Task input START
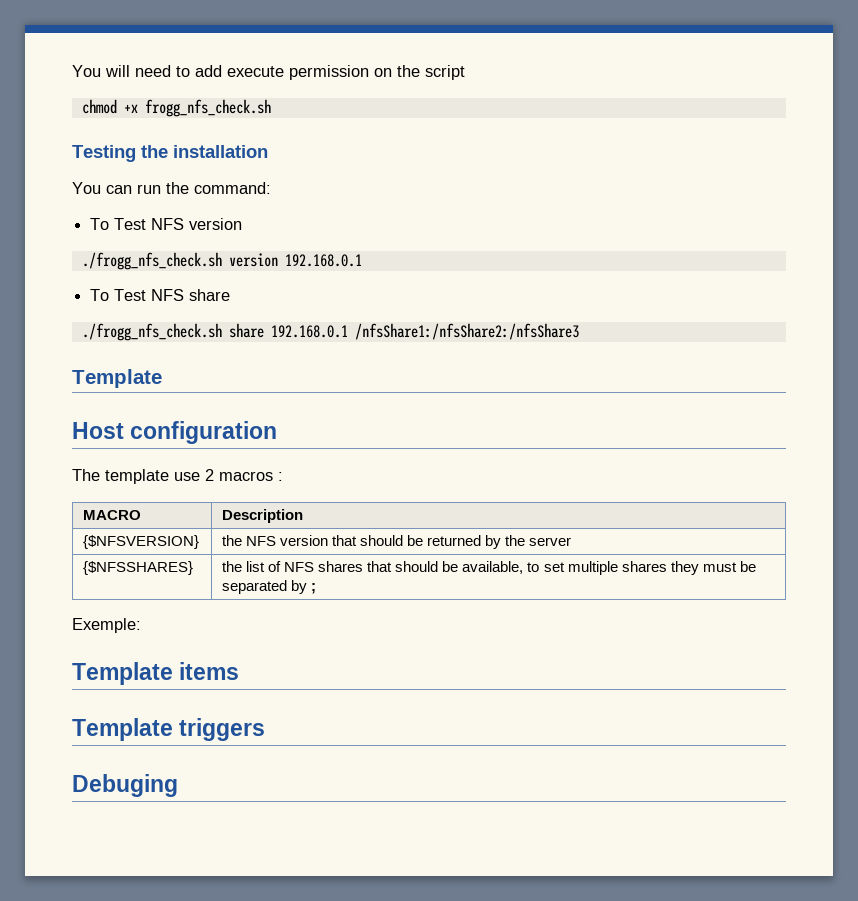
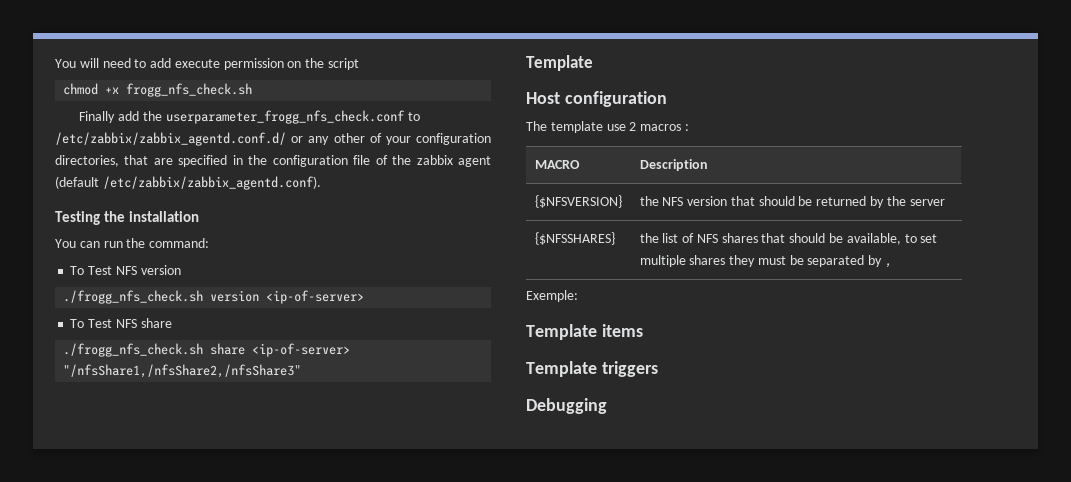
(271, 108) none -> [79,110,420,124] [55,132,492,146] [55,155,491,167] [55,176,321,190] // Finally add the userparameter_frogg_nfs_check.conf to /etc/zabbix/zabbix_agentd.conf.d/ or any other of your configuration directories, that are specified in the configuration file of the zabbix agent (default /etc/zabbix/zabbix_agentd.conf).
[284,254,362,267] 192.168.0.1 -> [266,290,365,304] <ip-of-server>
[270,323,579,340] 192.168.0.1 /nfsShare1:/nfsShare2:/nfsShare3 -> [252,343,351,357] [63,364,302,378] <ip-of-server> "/nfsShare1,/nfsShare2,/nfsShare3"
[311,583,317,594] ; -> [884,263,892,268] ,
[72,774,178,797] Debuging -> [526,398,607,414] Debugging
Task input END
> **Problem description**:
Go through the entries above and report every line in which the word "server" appears.

> **Output of the exercise**:
[284,254,362,267] 192.168.0.1 -> [266,290,365,304] <ip-of-server>
[270,323,579,340] 192.168.0.1 /nfsShare1:/nfsShare2:/nfsShare3 -> [252,343,351,357] [63,364,302,378] <ip-of-server> "/nfsShare1,/nfsShare2,/nfsShare3"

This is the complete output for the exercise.